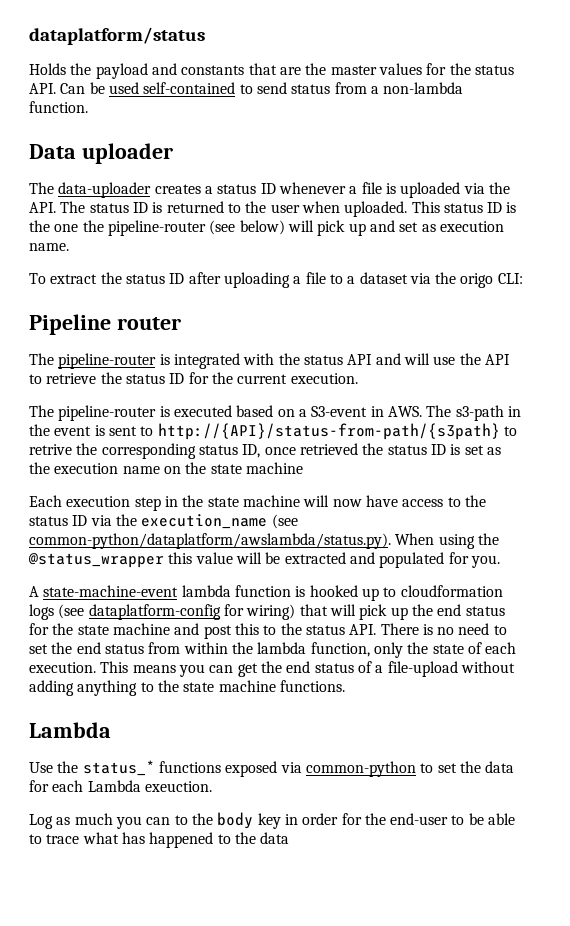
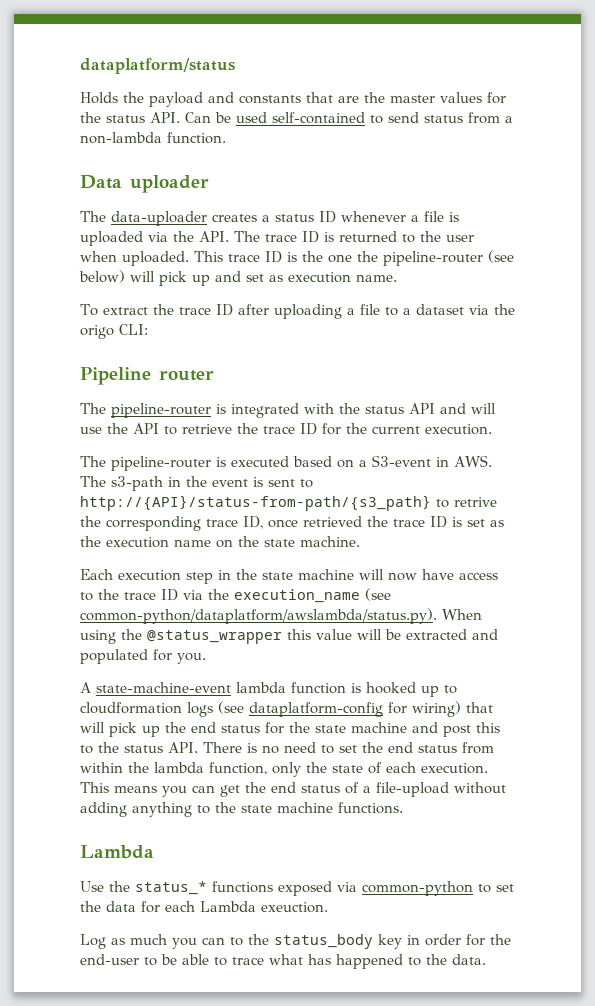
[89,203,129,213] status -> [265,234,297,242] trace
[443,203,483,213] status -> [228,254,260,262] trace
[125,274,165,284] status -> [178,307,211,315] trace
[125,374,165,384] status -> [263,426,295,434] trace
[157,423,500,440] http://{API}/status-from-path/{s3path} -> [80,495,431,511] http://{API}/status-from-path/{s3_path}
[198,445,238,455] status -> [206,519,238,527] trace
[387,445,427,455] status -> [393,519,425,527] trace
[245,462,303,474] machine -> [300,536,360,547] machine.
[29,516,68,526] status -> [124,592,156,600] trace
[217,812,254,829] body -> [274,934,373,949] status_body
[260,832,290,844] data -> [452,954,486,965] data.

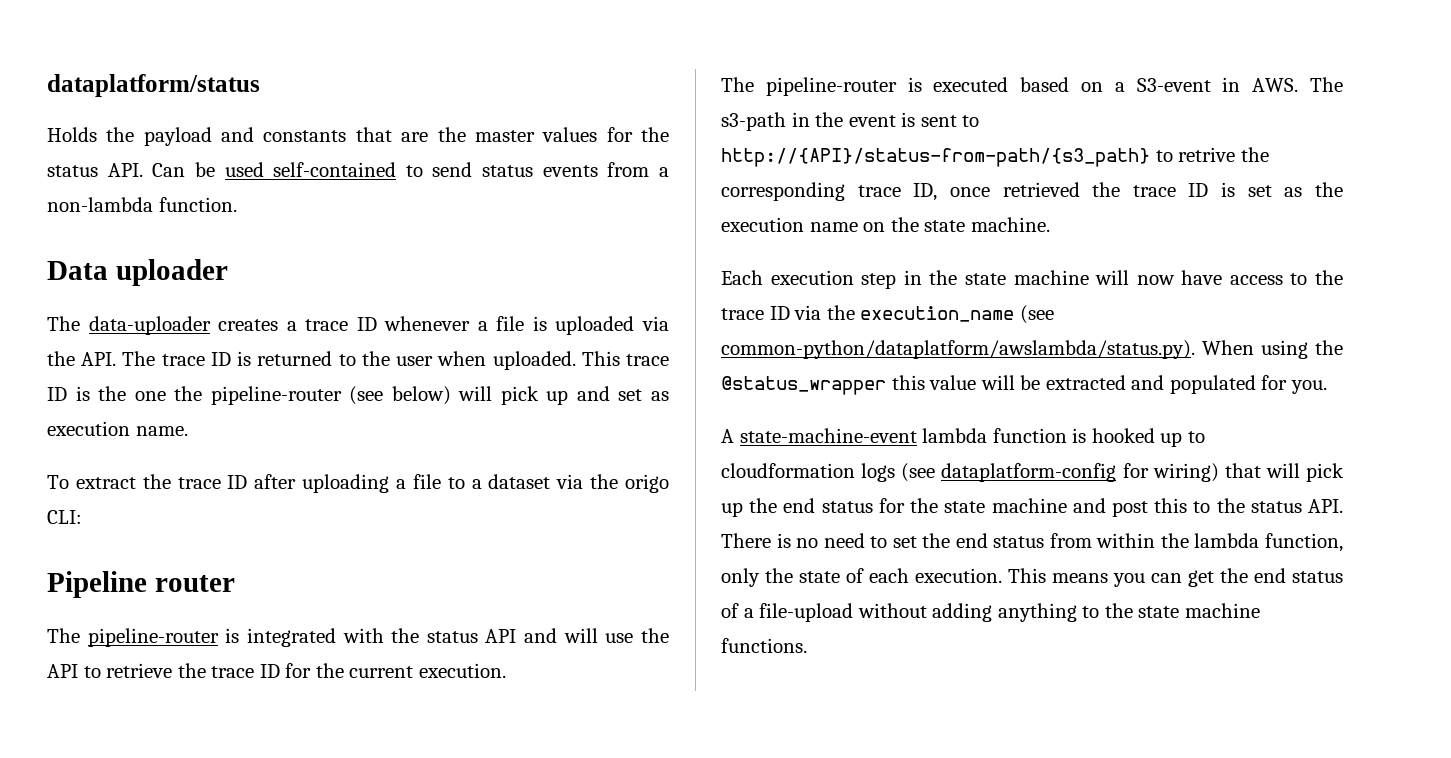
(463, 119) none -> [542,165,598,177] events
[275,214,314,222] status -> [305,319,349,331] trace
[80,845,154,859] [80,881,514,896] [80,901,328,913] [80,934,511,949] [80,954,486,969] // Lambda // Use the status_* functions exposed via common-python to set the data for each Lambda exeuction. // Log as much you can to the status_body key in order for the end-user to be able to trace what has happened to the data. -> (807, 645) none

==

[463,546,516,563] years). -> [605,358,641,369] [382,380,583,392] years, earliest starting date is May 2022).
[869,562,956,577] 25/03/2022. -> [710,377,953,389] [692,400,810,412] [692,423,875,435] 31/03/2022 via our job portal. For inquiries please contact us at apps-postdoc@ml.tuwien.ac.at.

▶ **DESCRIPTION OF THE TASK**:
Everything between and including the line above containing "[245,462,303,474] machine ->" and the line containing "(463, 119) none -> [542,165,598,177] events" should be reproduced exactly, with pictures excluded.

▶ **SOLVED PROBLEM**:
[245,462,303,474] machine -> [300,536,360,547] machine.
[29,516,68,526] status -> [124,592,156,600] trace
[217,812,254,829] body -> [274,934,373,949] status_body
[260,832,290,844] data -> [452,954,486,965] data.

(463, 119) none -> [542,165,598,177] events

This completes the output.